▶ **WHAT THE TASK REQUIRES**: Please copy every line of the records below that holds the word "class".

--- INPUT FOR THIS TASK Enclosed Below ---

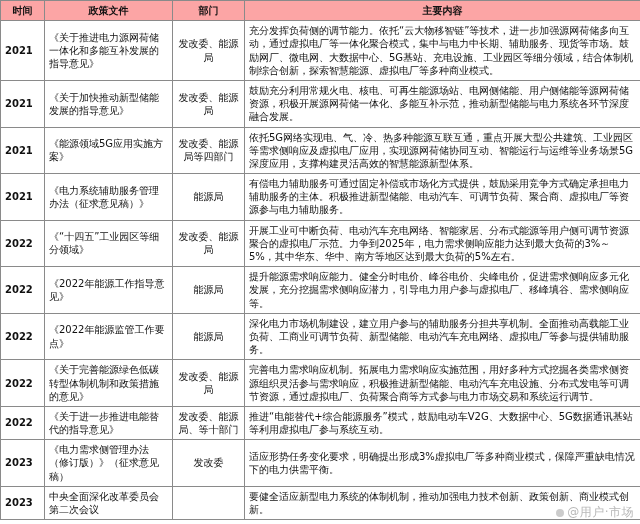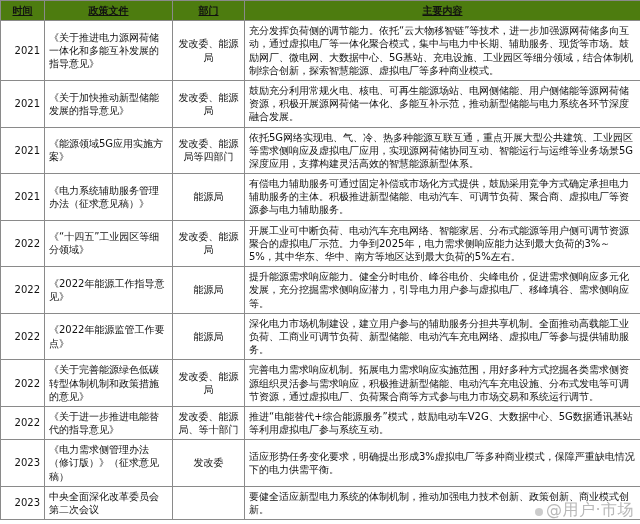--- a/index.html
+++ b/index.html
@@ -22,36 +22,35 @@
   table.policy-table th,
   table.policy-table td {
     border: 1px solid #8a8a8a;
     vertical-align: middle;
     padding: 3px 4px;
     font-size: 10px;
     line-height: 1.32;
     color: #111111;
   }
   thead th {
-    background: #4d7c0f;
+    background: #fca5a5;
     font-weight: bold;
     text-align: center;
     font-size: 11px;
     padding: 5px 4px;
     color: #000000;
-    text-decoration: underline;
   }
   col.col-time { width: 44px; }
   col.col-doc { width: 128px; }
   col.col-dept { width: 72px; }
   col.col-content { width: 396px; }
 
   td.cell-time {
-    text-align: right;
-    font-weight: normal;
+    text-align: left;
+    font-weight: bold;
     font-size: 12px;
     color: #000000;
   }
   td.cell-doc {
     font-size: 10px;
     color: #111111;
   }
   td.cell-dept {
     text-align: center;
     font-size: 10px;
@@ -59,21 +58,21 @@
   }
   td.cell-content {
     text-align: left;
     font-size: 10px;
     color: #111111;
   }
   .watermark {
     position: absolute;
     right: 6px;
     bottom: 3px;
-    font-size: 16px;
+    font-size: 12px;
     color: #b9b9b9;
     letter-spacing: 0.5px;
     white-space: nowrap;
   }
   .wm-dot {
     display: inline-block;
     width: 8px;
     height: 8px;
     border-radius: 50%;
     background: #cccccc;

--- End of Enclosed INPUT FOR THIS TASK ---
--- INPUT FOR THIS TASK Enclosed Below ---

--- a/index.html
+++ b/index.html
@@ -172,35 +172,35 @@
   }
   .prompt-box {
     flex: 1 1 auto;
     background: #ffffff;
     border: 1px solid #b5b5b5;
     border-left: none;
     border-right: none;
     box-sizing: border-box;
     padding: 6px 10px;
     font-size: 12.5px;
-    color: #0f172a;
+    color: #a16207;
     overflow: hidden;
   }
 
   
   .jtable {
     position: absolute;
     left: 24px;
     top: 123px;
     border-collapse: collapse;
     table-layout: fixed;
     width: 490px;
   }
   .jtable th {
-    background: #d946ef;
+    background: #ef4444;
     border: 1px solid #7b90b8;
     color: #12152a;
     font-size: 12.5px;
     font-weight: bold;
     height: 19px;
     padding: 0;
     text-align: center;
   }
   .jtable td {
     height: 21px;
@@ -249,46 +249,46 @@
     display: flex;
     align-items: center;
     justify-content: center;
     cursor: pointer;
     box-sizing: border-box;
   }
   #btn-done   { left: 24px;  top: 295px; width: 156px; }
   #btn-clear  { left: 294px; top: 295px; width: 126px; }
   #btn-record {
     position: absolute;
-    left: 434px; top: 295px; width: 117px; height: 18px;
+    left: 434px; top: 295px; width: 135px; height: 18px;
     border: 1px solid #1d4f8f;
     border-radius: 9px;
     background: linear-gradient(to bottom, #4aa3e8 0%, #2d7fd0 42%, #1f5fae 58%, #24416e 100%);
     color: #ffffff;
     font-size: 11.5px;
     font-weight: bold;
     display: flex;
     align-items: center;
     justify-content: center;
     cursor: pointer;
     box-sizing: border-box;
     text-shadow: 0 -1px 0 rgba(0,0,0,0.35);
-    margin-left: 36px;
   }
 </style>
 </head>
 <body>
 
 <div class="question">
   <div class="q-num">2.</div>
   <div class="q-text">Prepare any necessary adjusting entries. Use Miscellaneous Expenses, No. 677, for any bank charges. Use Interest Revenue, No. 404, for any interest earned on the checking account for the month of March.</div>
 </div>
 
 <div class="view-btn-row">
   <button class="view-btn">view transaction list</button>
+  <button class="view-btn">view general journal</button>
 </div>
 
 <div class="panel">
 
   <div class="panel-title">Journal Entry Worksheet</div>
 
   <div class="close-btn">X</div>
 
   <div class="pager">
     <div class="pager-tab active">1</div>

--- End of Enclosed INPUT FOR THIS TASK ---

▶ **RESULT OF THE EXERCISE**:
 <div class="question">
   <div class="q-num">2.</div>
   <div class="q-text">Prepare any necessary adjusting entries. Use Miscellaneous Expenses, No. 677, for any bank charges. Use Interest Revenue, No. 404, for any interest earned on the checking account for the month of March.</div>
 <div class="view-btn-row">
   <button class="view-btn">view transaction list</button>
+  <button class="view-btn">view general journal</button>
 <div class="panel">
   <div class="panel-title">Journal Entry Worksheet</div>
   <div class="close-btn">X</div>
   <div class="pager">
     <div class="pager-tab active">1</div>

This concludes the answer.